**Task requirements**
Return the data exactly, with all pictures removed.

**Provided information**
※
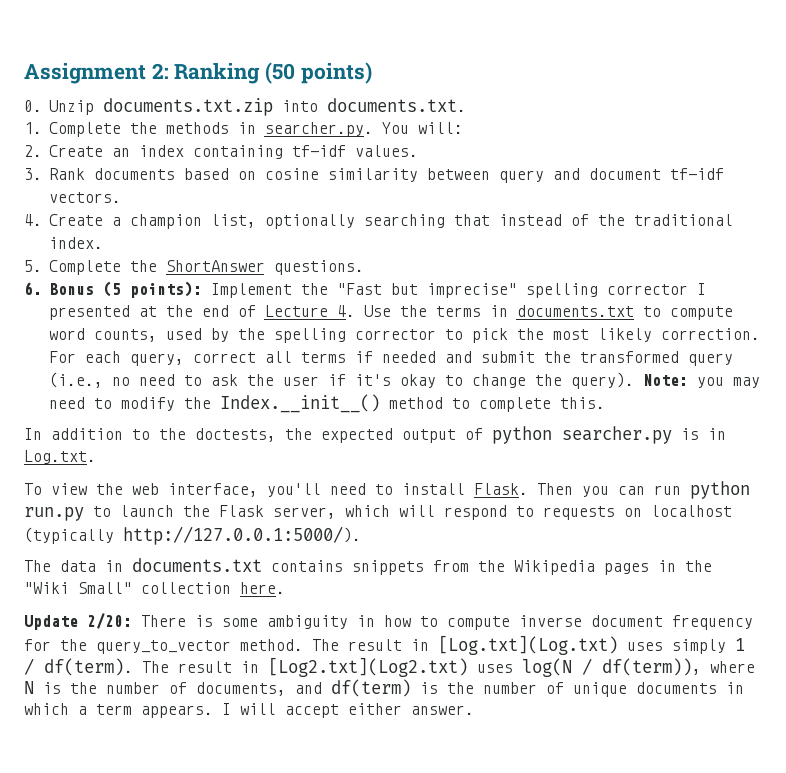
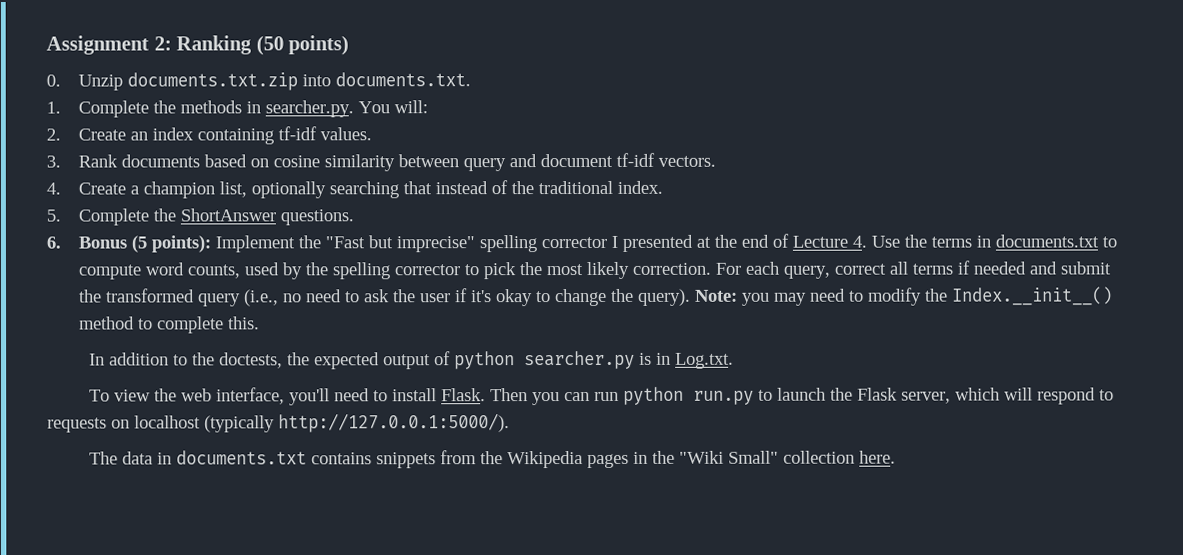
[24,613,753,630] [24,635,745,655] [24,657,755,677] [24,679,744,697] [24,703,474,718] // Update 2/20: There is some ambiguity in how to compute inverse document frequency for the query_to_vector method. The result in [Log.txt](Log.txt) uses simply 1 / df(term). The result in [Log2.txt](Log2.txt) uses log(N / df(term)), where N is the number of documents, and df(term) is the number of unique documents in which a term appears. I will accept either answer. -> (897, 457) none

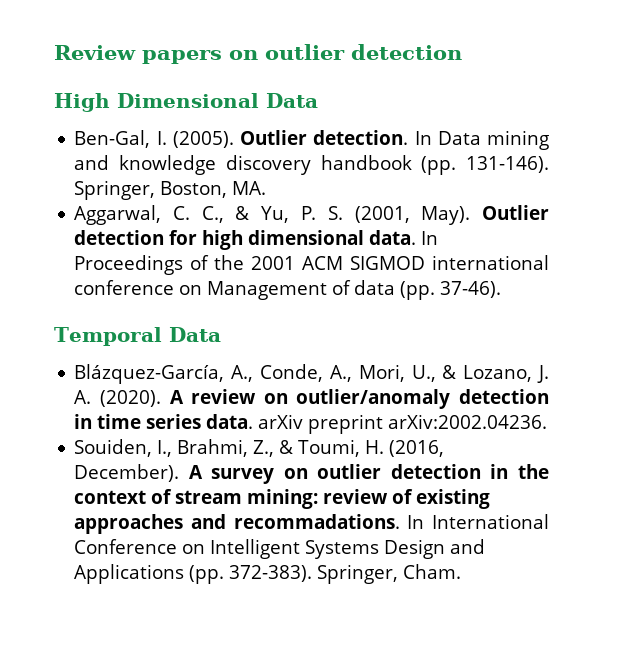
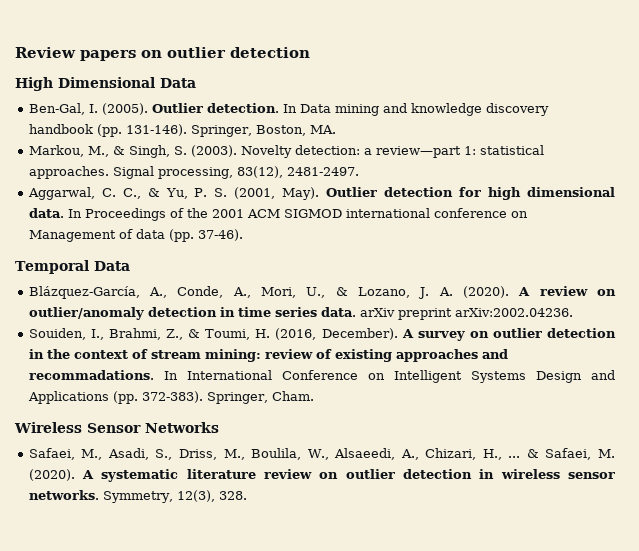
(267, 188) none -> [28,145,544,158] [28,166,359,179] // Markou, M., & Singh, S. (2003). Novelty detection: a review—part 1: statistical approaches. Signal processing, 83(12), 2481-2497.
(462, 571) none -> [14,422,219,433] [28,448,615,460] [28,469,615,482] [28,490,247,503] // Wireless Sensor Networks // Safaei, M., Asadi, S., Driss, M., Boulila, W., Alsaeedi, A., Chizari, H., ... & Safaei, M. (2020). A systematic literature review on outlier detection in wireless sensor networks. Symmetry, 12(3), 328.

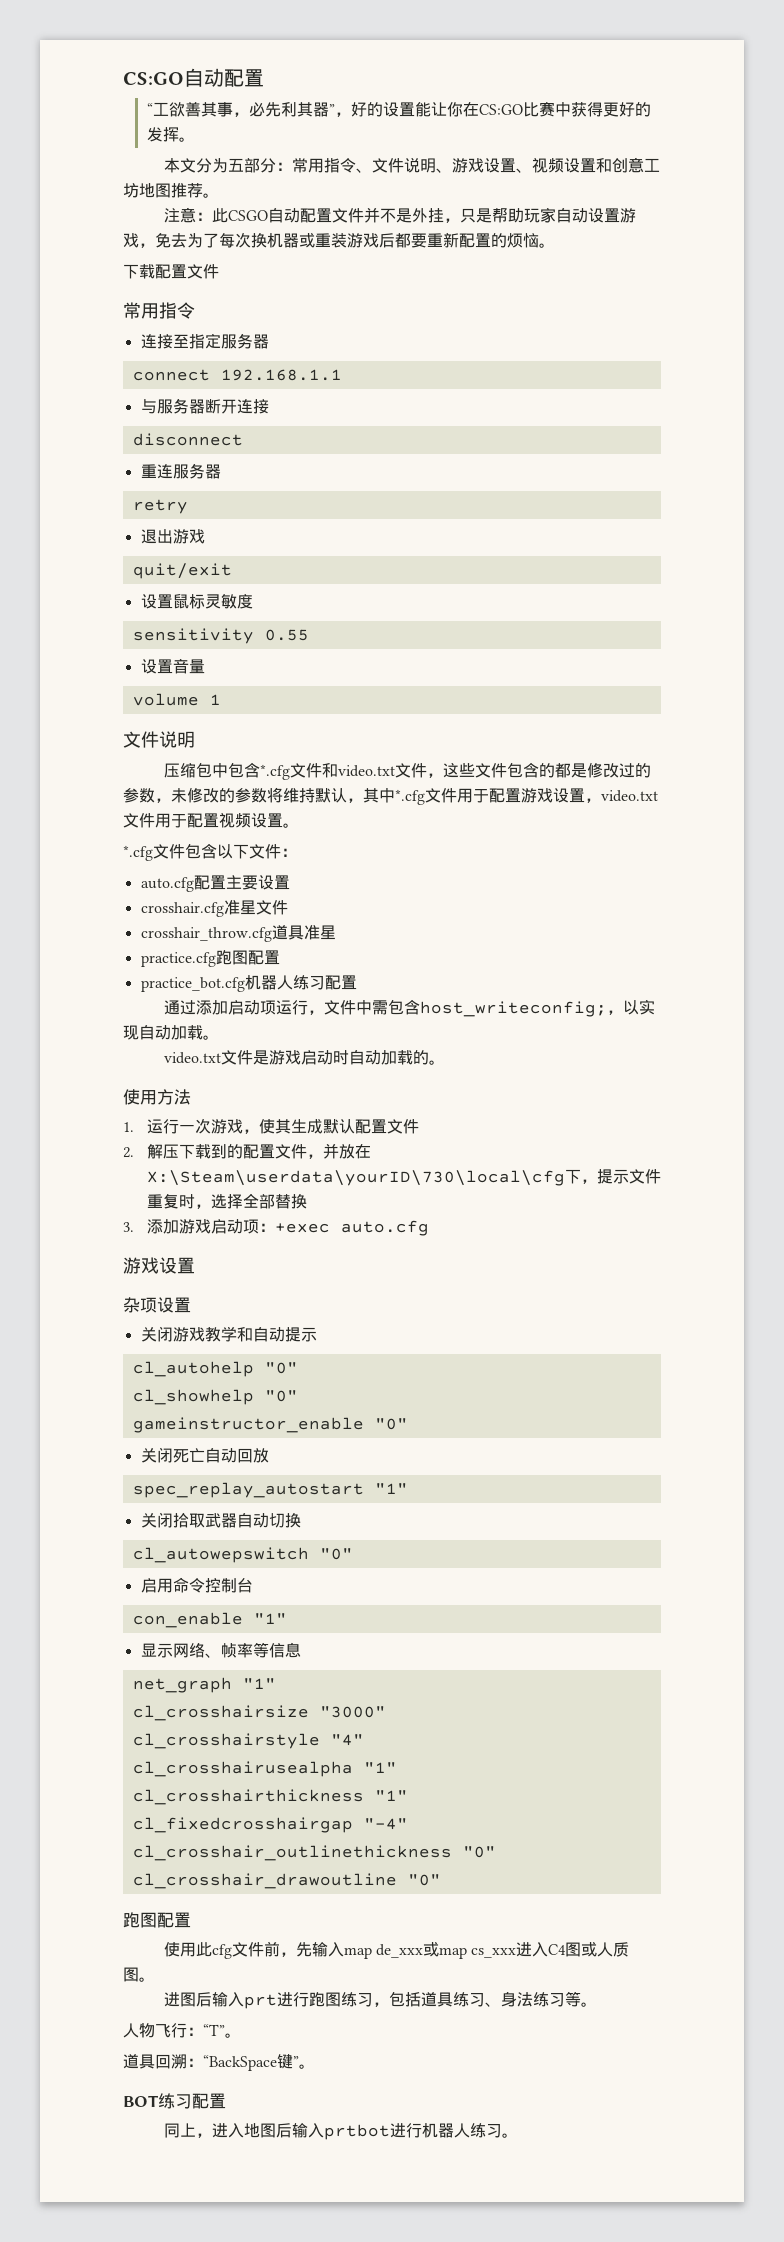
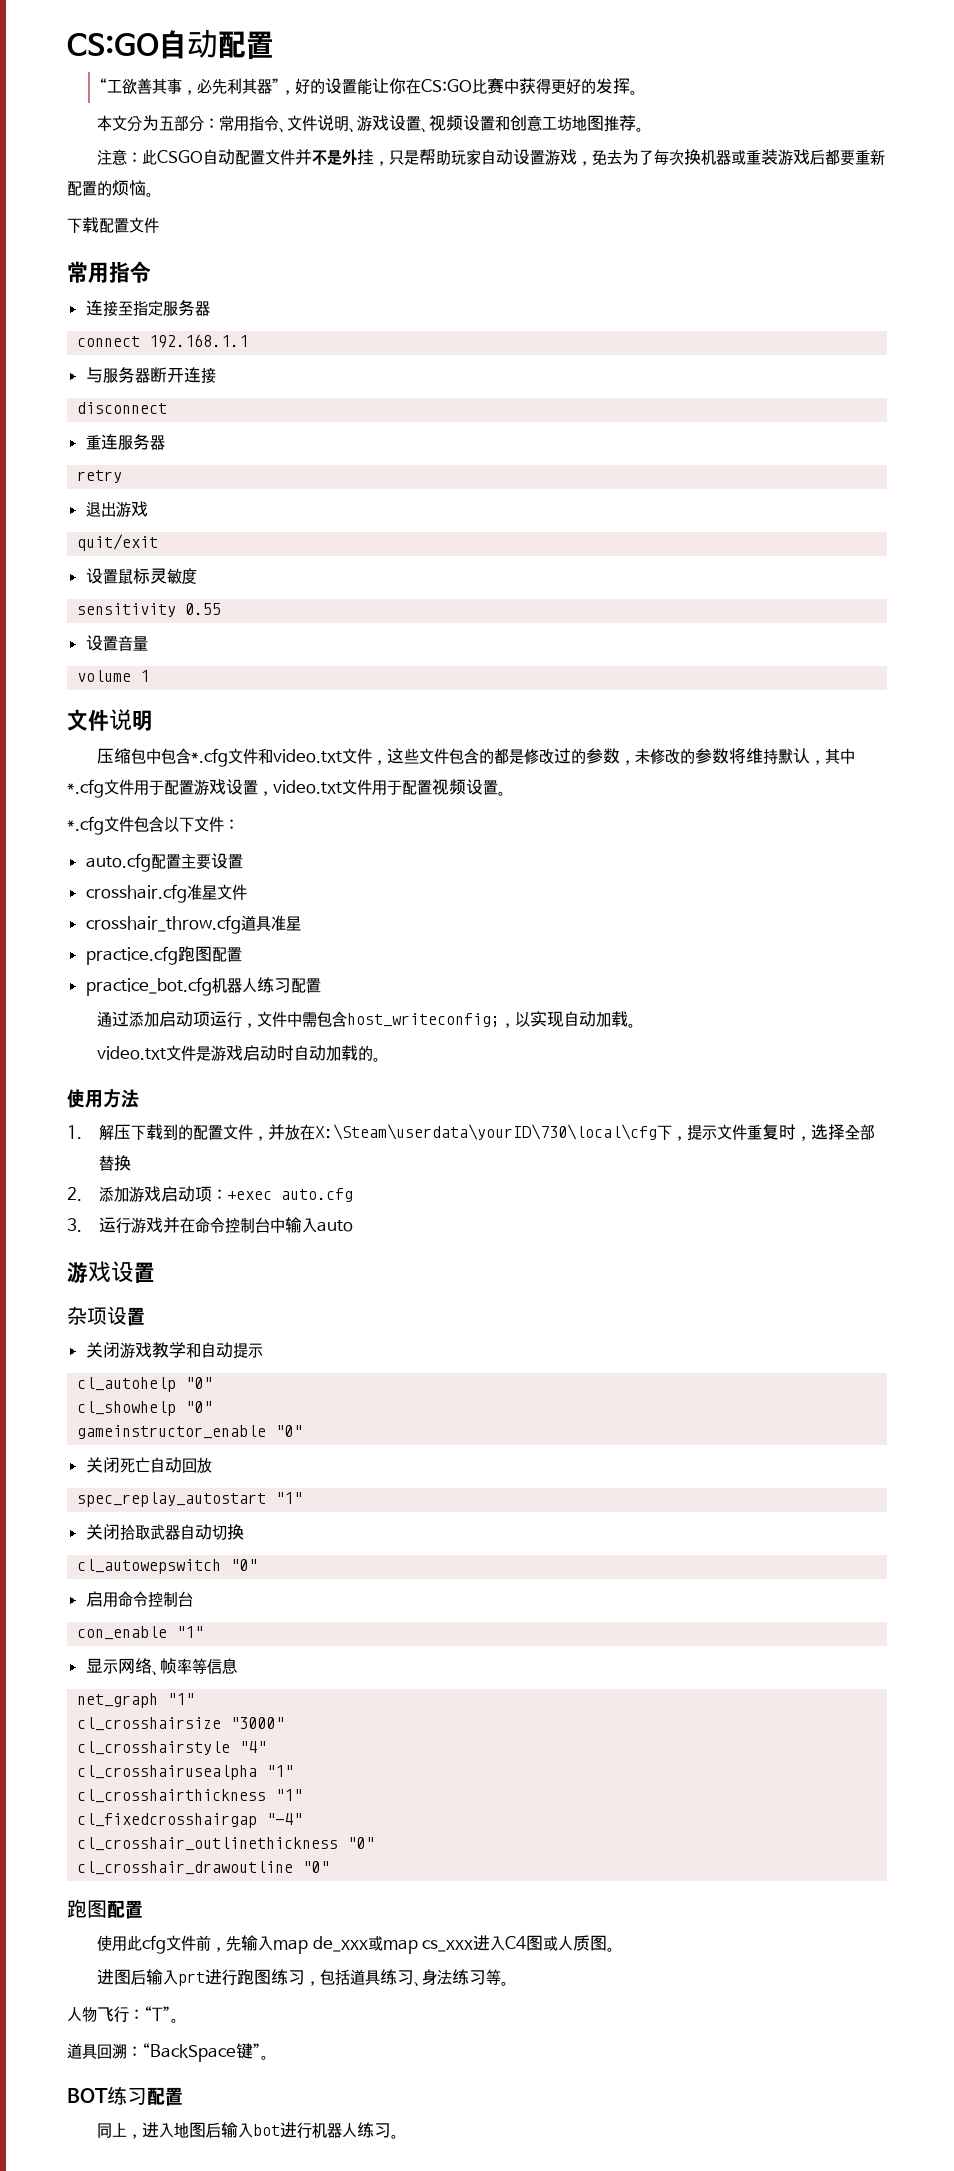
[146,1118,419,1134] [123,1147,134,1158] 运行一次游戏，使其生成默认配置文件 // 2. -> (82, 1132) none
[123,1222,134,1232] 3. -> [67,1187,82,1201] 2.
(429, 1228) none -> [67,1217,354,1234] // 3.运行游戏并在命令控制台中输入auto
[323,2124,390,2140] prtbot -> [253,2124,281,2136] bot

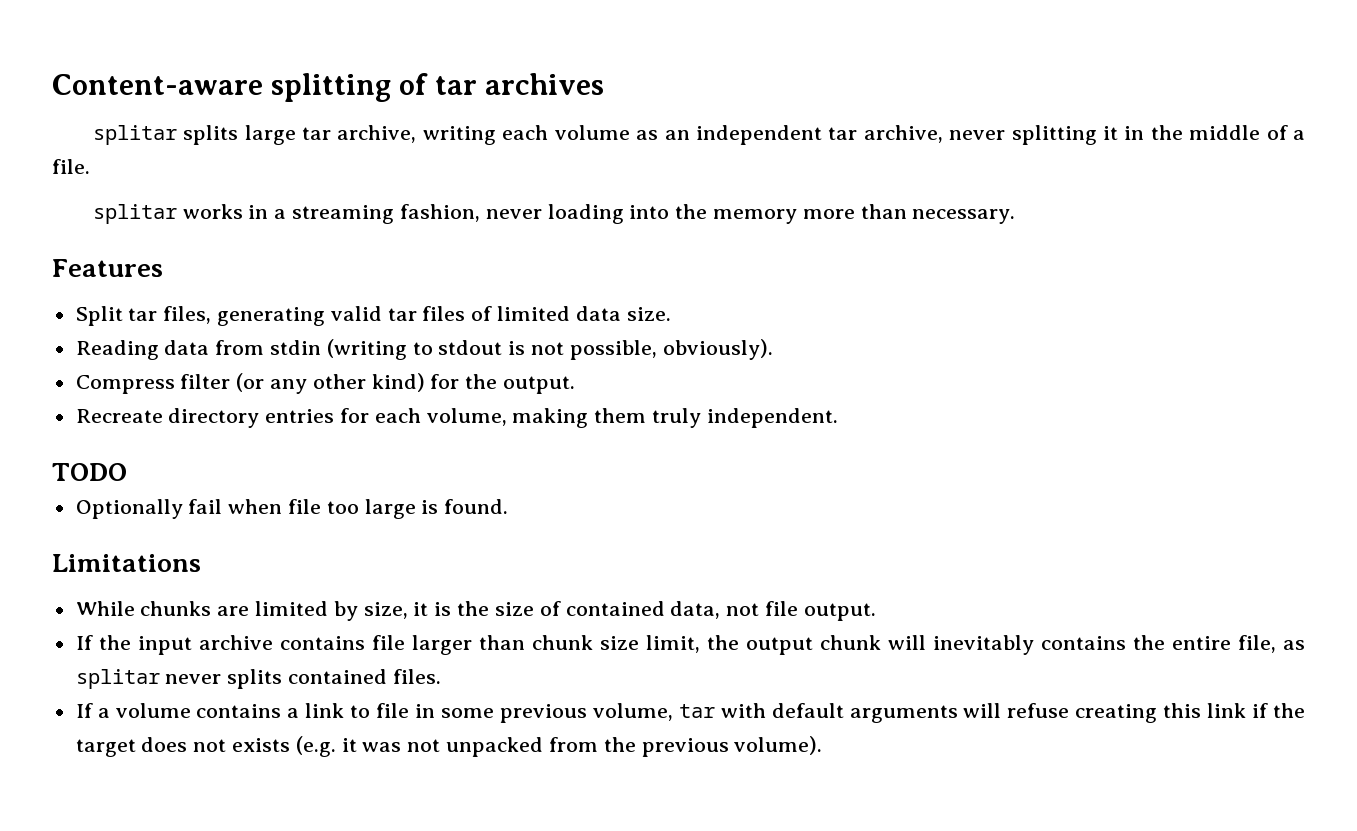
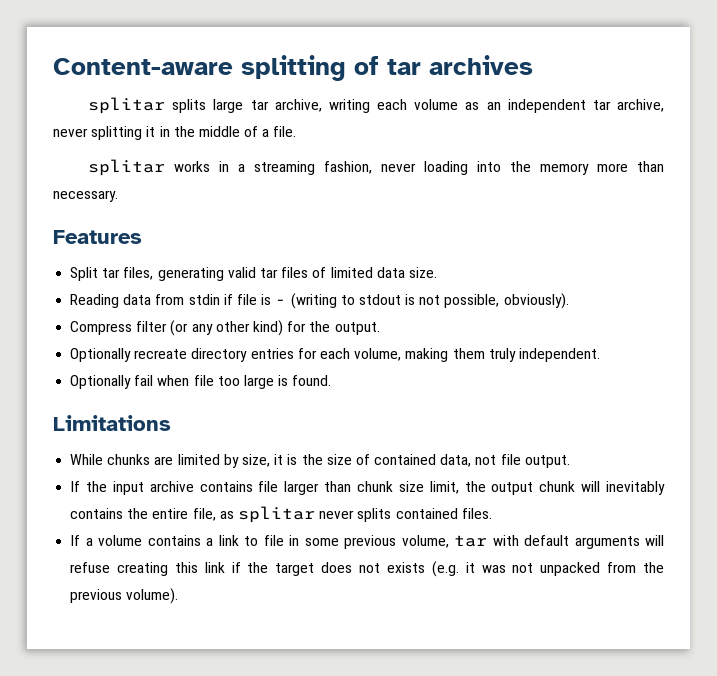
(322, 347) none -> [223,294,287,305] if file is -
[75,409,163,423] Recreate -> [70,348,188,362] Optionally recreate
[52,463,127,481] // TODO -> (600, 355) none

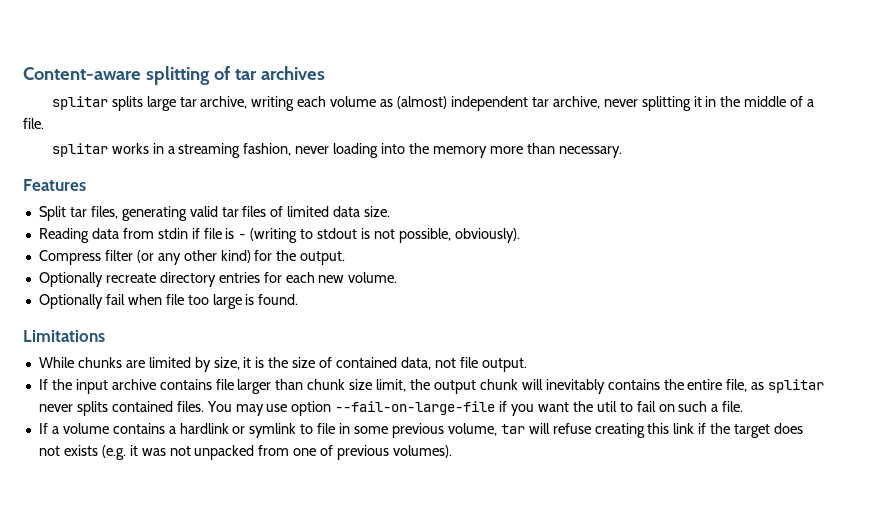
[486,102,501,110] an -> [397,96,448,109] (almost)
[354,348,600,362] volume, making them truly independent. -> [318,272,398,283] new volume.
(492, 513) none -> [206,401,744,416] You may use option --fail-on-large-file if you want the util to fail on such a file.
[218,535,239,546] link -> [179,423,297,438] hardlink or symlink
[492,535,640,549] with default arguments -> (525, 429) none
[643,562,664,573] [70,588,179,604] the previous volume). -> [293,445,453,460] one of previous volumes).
※
**Written solution**
[24,613,753,630] [24,635,745,655] [24,657,755,677] [24,679,744,697] [24,703,474,718] // Update 2/20: There is some ambiguity in how to compute inverse document frequency for the query_to_vector method. The result in [Log.txt](Log.txt) uses simply 1 / df(term). The result in [Log2.txt](Log2.txt) uses log(N / df(term)), where N is the number of documents, and df(term) is the number of unique documents in which a term appears. I will accept either answer. -> (897, 457) none

(267, 188) none -> [28,145,544,158] [28,166,359,179] // Markou, M., & Singh, S. (2003). Novelty detection: a review—part 1: statistical approaches. Signal processing, 83(12), 2481-2497.
(462, 571) none -> [14,422,219,433] [28,448,615,460] [28,469,615,482] [28,490,247,503] // Wireless Sensor Networks // Safaei, M., Asadi, S., Driss, M., Boulila, W., Alsaeedi, A., Chizari, H., ... & Safaei, M. (2020). A systematic literature review on outlier detection in wireless sensor networks. Symmetry, 12(3), 328.

[146,1118,419,1134] [123,1147,134,1158] 运行一次游戏，使其生成默认配置文件 // 2. -> (82, 1132) none
[123,1222,134,1232] 3. -> [67,1187,82,1201] 2.
(429, 1228) none -> [67,1217,354,1234] // 3.运行游戏并在命令控制台中输入auto
[323,2124,390,2140] prtbot -> [253,2124,281,2136] bot

(322, 347) none -> [223,294,287,305] if file is -
[75,409,163,423] Recreate -> [70,348,188,362] Optionally recreate
[52,463,127,481] // TODO -> (600, 355) none

[486,102,501,110] an -> [397,96,448,109] (almost)
[354,348,600,362] volume, making them truly independent. -> [318,272,398,283] new volume.
(492, 513) none -> [206,401,744,416] You may use option --fail-on-large-file if you want the util to fail on such a file.
[218,535,239,546] link -> [179,423,297,438] hardlink or symlink
[492,535,640,549] with default arguments -> (525, 429) none
[643,562,664,573] [70,588,179,604] the previous volume). -> [293,445,453,460] one of previous volumes).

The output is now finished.